▸ **WHAT THIS TASK INVOLVES**
Lines containing "ZAXY" should be pulled from the material below.

▸ **DATA FOR THIS TASK**
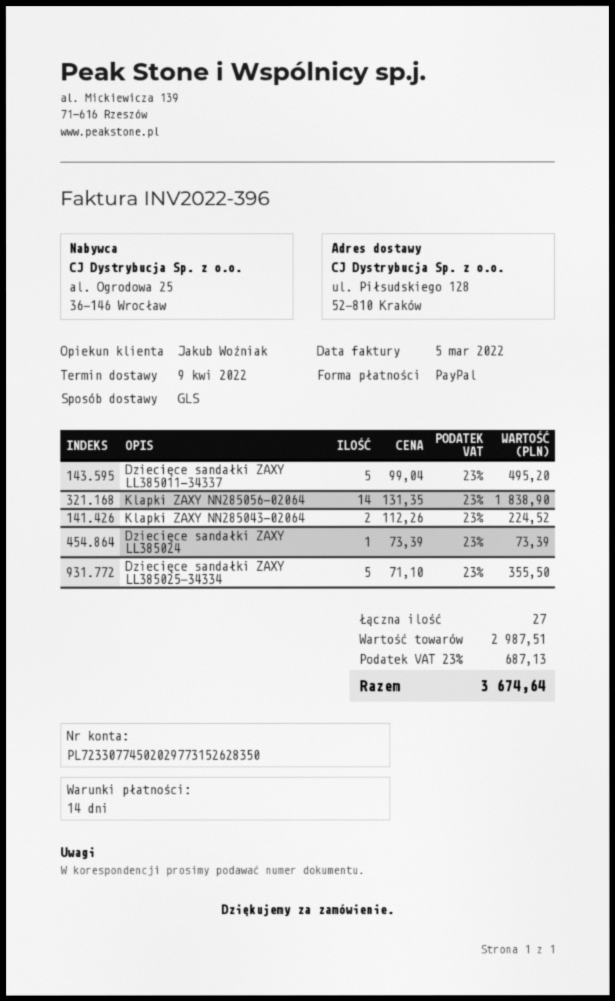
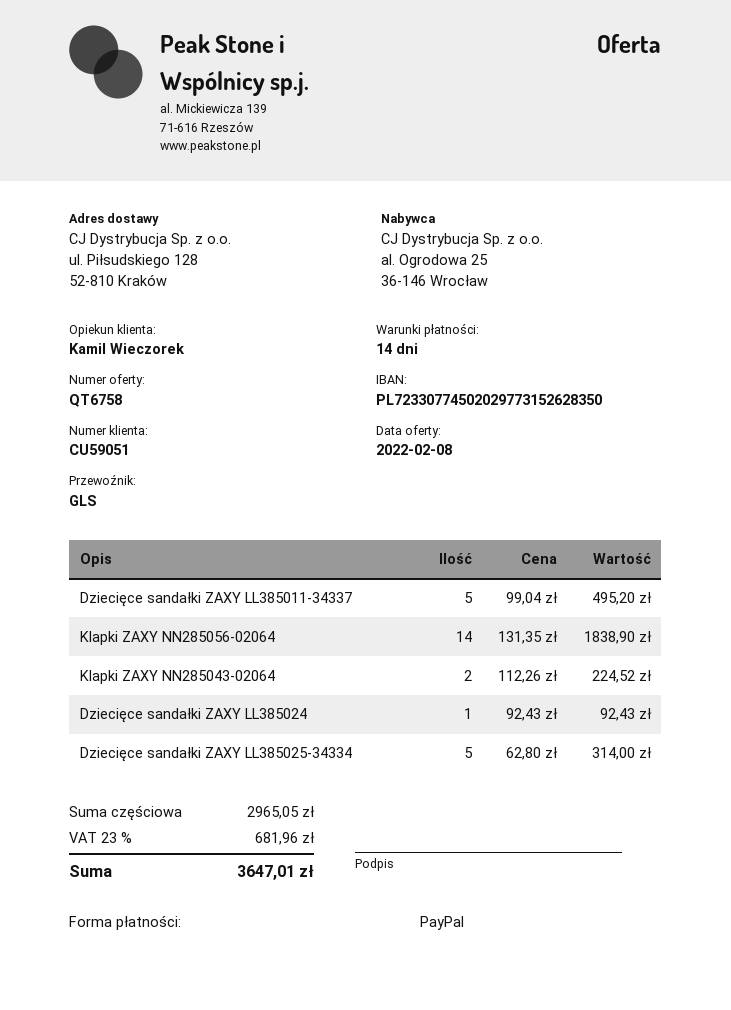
sales rep: Jakub Woźniak -> Kamil Wieczorek
Dziecięce sandałki ZAXY LL385024: 1 x 73.39 = 73.39 -> 1 x 92.43 = 92.43
Dziecięce sandałki ZAXY LL385025-34334: 5 x 71.10 = 355.50 -> 5 x 62.80 = 314.00
subtotal: 2987.51 -> 2965.05
tax: 23% = 687.13 -> 23% = 681.96
total: 3674.64 -> 3647.01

▸ **EXERCISE RESULT**
Dziecięce sandałki ZAXY LL385024: 1 x 73.39 = 73.39 -> 1 x 92.43 = 92.43
Dziecięce sandałki ZAXY LL385025-34334: 5 x 71.10 = 355.50 -> 5 x 62.80 = 314.00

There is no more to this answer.